5. Cybersecurity jobs exist all over the country (and the world).
While many professions are either officially or effectively disproportionately tied to specific regions of the country or of the world, cybersecurity professionals enjoy great flexibility as to where they can live. Some cybersecurity positions even allow people to work remotely on a full time basis, even in the absence of pandemics and/or other emergencies.
6. There are many different types of cybersecurity jobs.
There are many different types of cybersecurity-related jobs, and professionals can pursue areas that they especially enjoy. Typically, bachelors programs in cybersecurity expose students to knowledge and skills utilized in multiple areas of the field.
7. Cybersecurity is exciting.
Cybersecurity is one of the few professions in which professionals get to experience rapid change, utilize the latest in technology, see the creativity and wisdom of highly-sophisticated adversaries, and participate in the constant battle between good and evil.

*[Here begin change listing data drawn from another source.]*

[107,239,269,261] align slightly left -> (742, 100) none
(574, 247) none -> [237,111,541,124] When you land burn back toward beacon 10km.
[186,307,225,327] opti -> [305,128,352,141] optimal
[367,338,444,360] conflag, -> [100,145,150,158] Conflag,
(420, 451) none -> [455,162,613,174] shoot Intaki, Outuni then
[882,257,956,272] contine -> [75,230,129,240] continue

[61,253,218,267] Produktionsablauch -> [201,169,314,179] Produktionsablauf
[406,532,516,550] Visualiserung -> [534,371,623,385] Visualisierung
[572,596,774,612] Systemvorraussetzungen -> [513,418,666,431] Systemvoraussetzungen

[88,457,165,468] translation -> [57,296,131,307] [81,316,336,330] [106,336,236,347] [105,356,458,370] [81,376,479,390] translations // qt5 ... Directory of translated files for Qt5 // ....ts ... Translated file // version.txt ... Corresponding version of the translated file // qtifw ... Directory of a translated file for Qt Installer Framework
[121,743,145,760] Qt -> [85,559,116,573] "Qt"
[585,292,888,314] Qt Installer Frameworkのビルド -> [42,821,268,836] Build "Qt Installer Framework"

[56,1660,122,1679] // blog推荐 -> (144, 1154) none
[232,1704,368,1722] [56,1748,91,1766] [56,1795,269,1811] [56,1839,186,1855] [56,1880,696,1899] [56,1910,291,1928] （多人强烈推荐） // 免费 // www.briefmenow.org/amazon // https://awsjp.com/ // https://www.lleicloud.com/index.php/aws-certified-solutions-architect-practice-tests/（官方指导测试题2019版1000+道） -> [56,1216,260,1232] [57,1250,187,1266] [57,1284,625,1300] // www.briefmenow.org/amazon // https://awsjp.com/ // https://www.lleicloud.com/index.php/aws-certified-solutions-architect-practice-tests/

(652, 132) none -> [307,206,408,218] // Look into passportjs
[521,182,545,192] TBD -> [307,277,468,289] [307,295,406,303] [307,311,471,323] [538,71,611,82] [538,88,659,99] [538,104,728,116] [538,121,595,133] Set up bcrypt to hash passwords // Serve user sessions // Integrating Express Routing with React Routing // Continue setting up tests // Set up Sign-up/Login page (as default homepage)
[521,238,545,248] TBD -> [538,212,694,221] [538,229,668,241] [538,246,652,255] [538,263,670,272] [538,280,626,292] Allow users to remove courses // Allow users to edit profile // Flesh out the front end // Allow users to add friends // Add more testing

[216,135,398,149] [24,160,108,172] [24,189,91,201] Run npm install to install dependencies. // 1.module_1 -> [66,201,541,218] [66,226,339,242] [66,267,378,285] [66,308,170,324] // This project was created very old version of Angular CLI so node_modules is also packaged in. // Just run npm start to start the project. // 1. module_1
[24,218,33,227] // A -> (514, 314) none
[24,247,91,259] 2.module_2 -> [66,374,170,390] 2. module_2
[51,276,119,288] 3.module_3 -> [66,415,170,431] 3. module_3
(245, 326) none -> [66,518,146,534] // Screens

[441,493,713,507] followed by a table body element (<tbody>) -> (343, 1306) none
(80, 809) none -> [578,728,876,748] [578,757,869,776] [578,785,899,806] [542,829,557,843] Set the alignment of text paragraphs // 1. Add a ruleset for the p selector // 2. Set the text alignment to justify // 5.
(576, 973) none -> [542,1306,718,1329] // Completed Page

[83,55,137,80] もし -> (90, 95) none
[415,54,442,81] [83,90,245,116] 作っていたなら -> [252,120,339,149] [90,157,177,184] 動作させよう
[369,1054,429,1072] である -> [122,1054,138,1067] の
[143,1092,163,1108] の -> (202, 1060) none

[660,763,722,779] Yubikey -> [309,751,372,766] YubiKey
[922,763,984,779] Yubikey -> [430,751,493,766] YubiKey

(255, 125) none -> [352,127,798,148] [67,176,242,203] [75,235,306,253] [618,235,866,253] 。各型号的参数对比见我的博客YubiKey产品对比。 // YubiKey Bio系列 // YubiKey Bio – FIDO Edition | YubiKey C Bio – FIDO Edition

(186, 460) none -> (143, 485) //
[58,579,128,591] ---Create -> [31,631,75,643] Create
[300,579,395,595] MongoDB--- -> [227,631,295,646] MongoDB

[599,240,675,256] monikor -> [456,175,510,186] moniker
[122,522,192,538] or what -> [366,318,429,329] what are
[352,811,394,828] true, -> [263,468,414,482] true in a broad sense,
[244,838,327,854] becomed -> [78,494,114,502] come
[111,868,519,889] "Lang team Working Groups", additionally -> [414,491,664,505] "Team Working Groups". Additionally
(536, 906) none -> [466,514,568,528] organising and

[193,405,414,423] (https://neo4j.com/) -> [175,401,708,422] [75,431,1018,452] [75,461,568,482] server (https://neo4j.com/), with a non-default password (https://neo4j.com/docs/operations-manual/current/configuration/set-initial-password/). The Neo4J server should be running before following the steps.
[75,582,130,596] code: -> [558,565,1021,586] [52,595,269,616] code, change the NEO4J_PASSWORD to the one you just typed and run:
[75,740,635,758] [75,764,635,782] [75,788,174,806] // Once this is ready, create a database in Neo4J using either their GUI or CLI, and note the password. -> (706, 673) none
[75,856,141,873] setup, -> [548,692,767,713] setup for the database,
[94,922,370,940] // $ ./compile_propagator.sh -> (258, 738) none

8. By working in cybersecurity, you can help make the world be a better place.
At its core, the work that most cybersecurity professionals perform is ultimately intended to improve the world, by protecting innocent and honest people and organizations from outsiders seeking to inflict harm.
Of course, one of the reasons that working in cybersecurity can be rewarding is because cybersecurity is demanding. Prospective professionals need to acquire significant relevant knowledge and skills. So, if you are interested in looking into cybersecurity as a possible career choice, I suggest that you read up on the field and explore relevant educational and training opportunities.